Anderer Ansicht ist die Deutsche Gesellschaft für Pneumologie (DGP). Diese argumentiert, dass Konsument*innen von E-Zigaretten gesundheitsschädigende Liquide einatmen. Damit sind atemwegsreizende und krebserregende Substanzen sowie schädliche Metalle gemeint, die je nach Zusammensetzung des verwendeten Liquids freigesetzt werden können und über die Lunge in die Blutbahn aufgenommen werden.

Therapie mit E-Zigaretten zeigt sich als wirksam

„Es ist ganz klar, dass Nichtraucher*innen diese Produkte nicht nutzen sollten.“, sagt Storck. „Anders sieht es aber für starke Raucher*innen aus, die nicht aufhören können. Diesen sollten schadstoffreduzierte Alternativen zur Verbrennungszigarette angeboten werden dürfen, wenn das Risiko für kardiovaskuläre und maligne Erkrankungen durch fortgesetztes Rauchen um ein Vielfaches größer ist.“

Ein aktuelles Cochrane-Review und eine kürzlich erschienene Metaanalyse der britischen Regierung bestätigen, dass die E-Zigarette eine geeignete Therapiemethode für Betroffene ist, um die gefährliche Tabakverbrennung zu vermeiden [2].
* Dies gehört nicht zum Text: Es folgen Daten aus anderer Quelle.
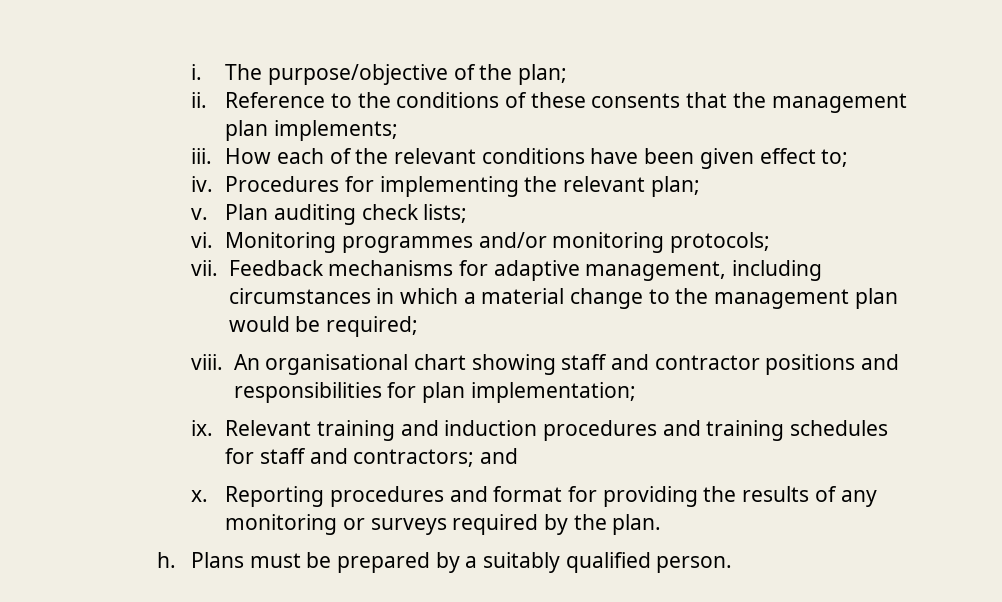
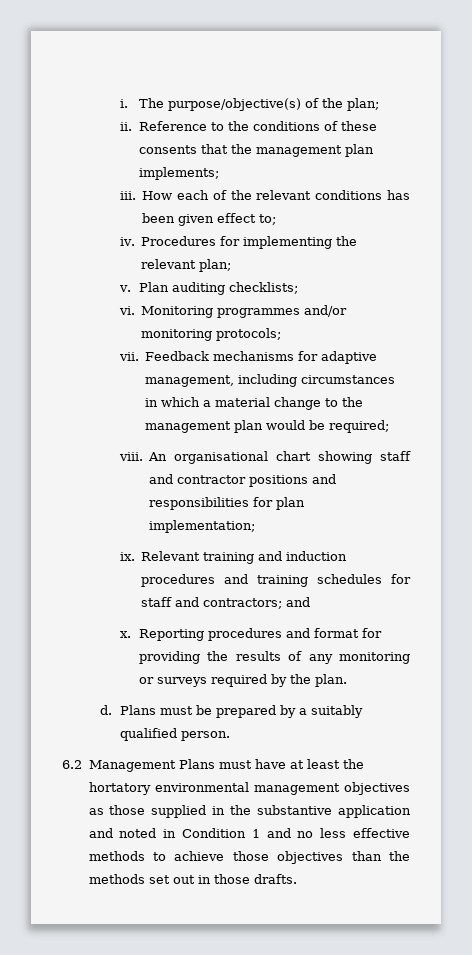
- The purpose/objective of the plan;
+ The purpose/objective(s) of the plan;
- How each of the relevant conditions have been given effect to;
+ How each of the relevant conditions has been given effect to;
- Plan auditing check lists;
+ Plan auditing checklists;
- h.
+ d.
+ 6.2 Management Plans must have at least the hortatory environmental management objectives as those supplied in the substantive application and noted in Condition 1 and no less effective methods to achieve those objectives than the methods set out in those drafts.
Die S3-Leitlinie „Rauchen und Tabakabhängigkeit: Screening, Diagnostik und Behandlung" erkennt an, dass die wenigsten Raucher*innen bereit sind, mit dem Rauchen aufzuhören, obwohl sie um die gesundheitlichen Gefahren wissen [3]. Trotzdem gibt es bisher keinen Ansatz für stark abgängige Patient*innen. Die DGG fordert deshalb eine Etablierung von E-Zigaretten als anerkannte Therapie zur Rauchentwöhnung.

Literatur

[1] DEBRA. Deutsche Befragung zum Rauchverhalten. Prävalenz aktueller Tabak-Raucher*innen in Deutschland (08/2022). www.debra-study.info

[2] Electronic cigarettes for smoking cessation. Hartmann-Boyce J et al. Cochrane Database Syst Rev 2020;10: CD010216.

[3] S3-Leitlinie „Rauchen und Tabakabhängigkeit: Screening, Diagnostik und Behandlung“ Registrierungsnummer: 076-006. www.awmf.org

Quelle: Pressemitteilung/Deutsche Gesellschaft für Gefäßchirurgie und Gefäßmedizin e. V.